Sarvam AI has raised $234 million at a $1.5 billion valuation, the company announced on Monday. The Bengaluru-based startup is now India’s newest AI unicorn, reflecting a global push by governments and enterprises to gain greater control over critical artificial intelligence technologies and the computing infrastructure that powers them.
HCLTech, the IT subsidiary of Indian conglomerate HCL Group, contributed $150 million as the lead strategic investor. Bessemer Venture Partners also participated, alongside existing backers Khosla Ventures and Peak XV Partners. Sarvam aims to raise a total of $300 million in its Series B round.
The investment arrives over two years after Sarvam secured $41 million across its seed and Series A rounds. It follows the startup’s launch earlier this year of open-source models with 30 billion and 105 billion parameters, signaling its bet on open-source viability.
Sarvam is among a handful of startups building a full-stack AI business that spans model development, inference infrastructure, and enterprise applications. Its models are optimized for Indian languages and local use cases, and its products are being deployed in banking, insurance, government services, and defense.
HCLTech’s strategic investment gives Sarvam a deep-pocketed partner for commercialization. The plan is to integrate Sarvam’s AI models with HCLTech’s enterprise relationships, engineering workforce, and software assets to build tailored AI products for businesses and governments.

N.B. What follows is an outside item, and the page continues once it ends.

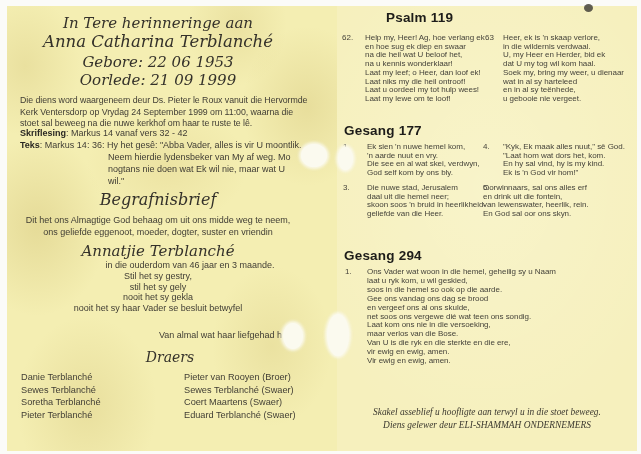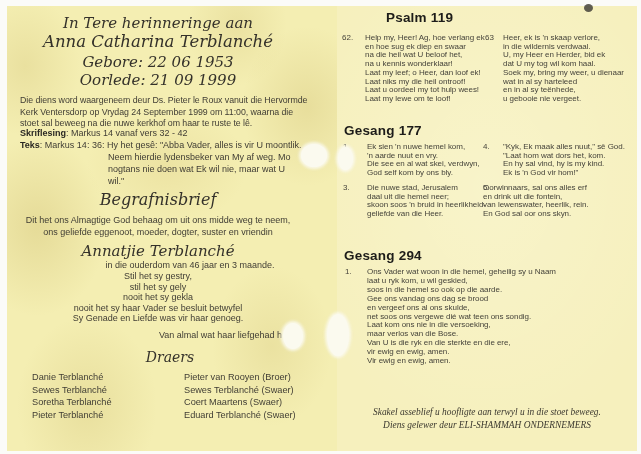"Sy Genade en Liefde was" div.line { html: <div>Sy Genade en Liefde was vir haar genoeg.</div> -> none }
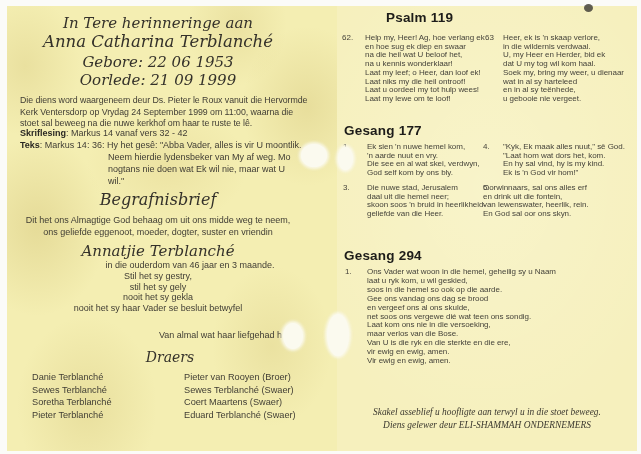"Danie Terblanché" div.abs { left: 25px -> 14px }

Sovereign AI Gains Urgency
The funding reflects a broader push by countries to develop sovereign AI capabilities. The debate over AI sovereignty intensified recently when Anthropic disabled access to its latest models, Fable 5 and Mythos 5, after the U.S. government ordered the suspension of their use by foreign nationals over national security concerns. The event highlighted how access to cutting-edge AI systems remains concentrated among a few overseas providers.
Even as India cements its position as one of the world’s most important AI markets—both OpenAI and Anthropic cite India as their second-largest market after the U.S., driven by its vast developer and enterprise base—the country has produced few serious contenders in frontier AI model development. High computing costs and limited capital access have made it difficult for startups to compete with U.S. and Chinese rivals, leaving Sarvam among a small group attempting to build homegrown foundation models.
Next-Generation Ambitions
With the fresh capital, Sarvam said it will fund research into next-generation AI models focused on agentic, coding, and cybersecurity applications. It also plans to expand access to computing infrastructure as it scales deployments across industries.